Using the material below, copy every line where "none" appears.

-------- Entries provided

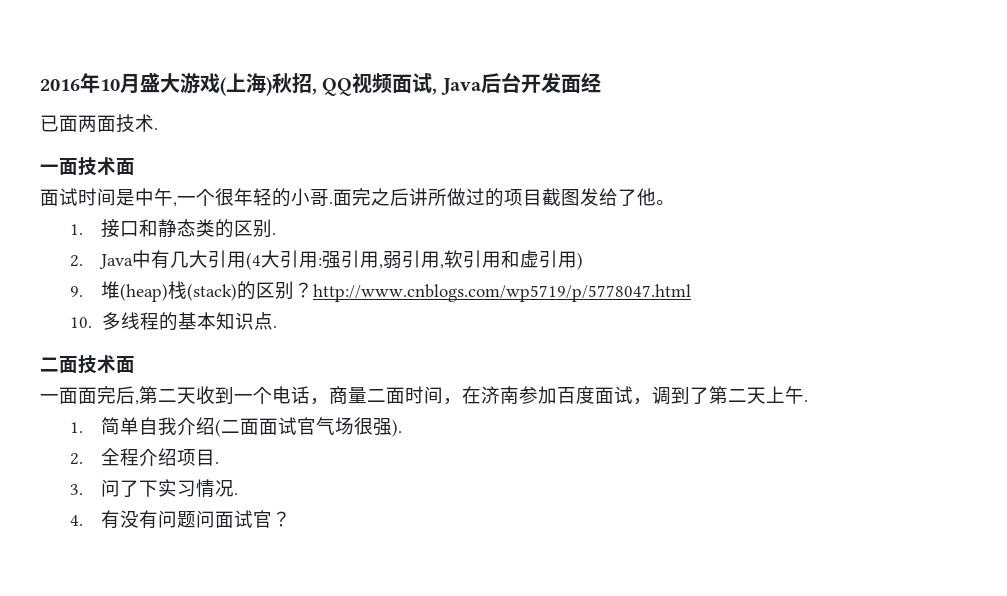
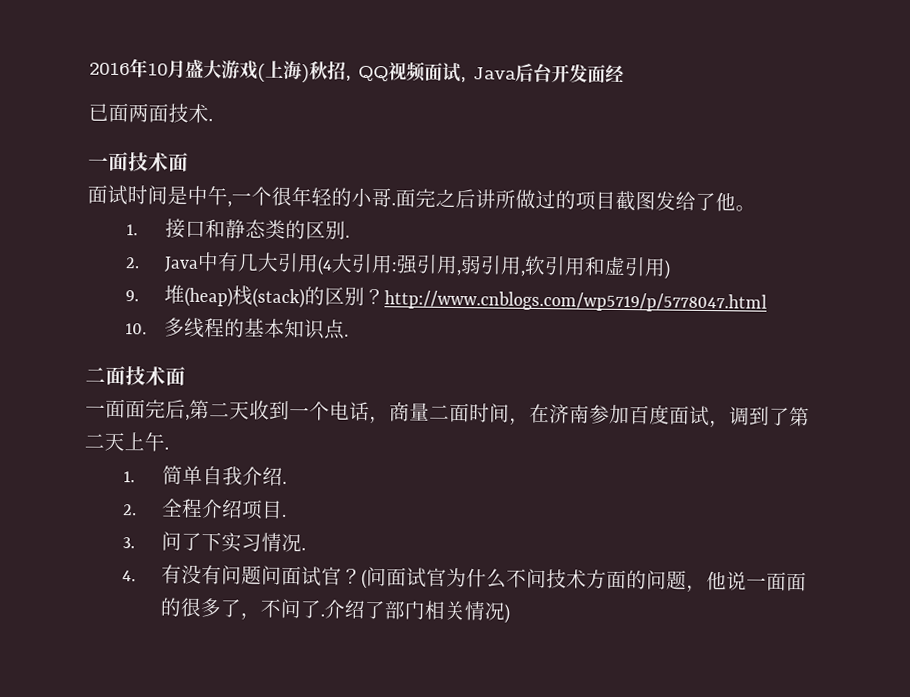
[214,417,402,437] (二面面试官气场很强). -> [281,480,287,485] .
(291, 519) none -> [360,566,807,592] [159,597,510,624] (问面试官为什么不问技术方面的问题，他说一面面的很多了，不问了.介绍了部门相关情况)

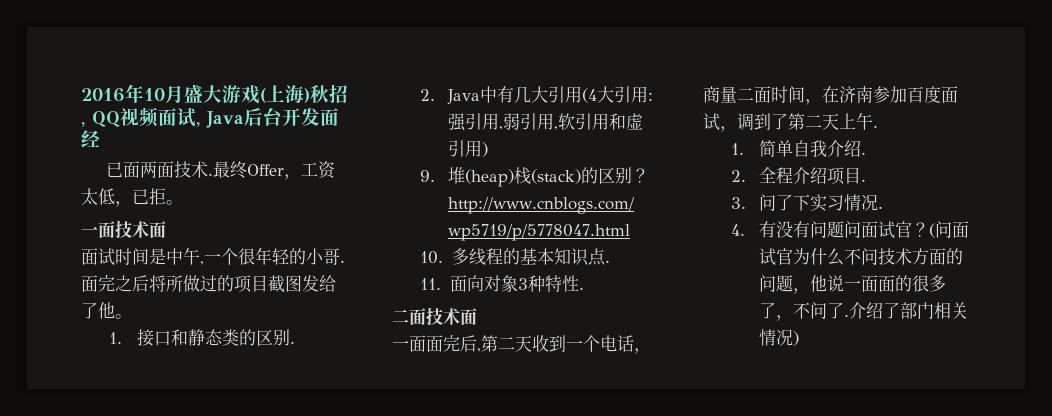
(213, 120) none -> [213,161,337,180] [81,188,183,207] 最终Offer，工资太低，已拒。
[475,189,496,209] 讲 -> [149,275,166,292] 将
(349, 335) none -> [420,275,584,293] // 11.面向对象3种特性.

----------------

Result of the exercise
(291, 519) none -> [360,566,807,592] [159,597,510,624] (问面试官为什么不问技术方面的问题，他说一面面的很多了，不问了.介绍了部门相关情况)
(213, 120) none -> [213,161,337,180] [81,188,183,207] 最终Offer，工资太低，已拒。
(349, 335) none -> [420,275,584,293] // 11.面向对象3种特性.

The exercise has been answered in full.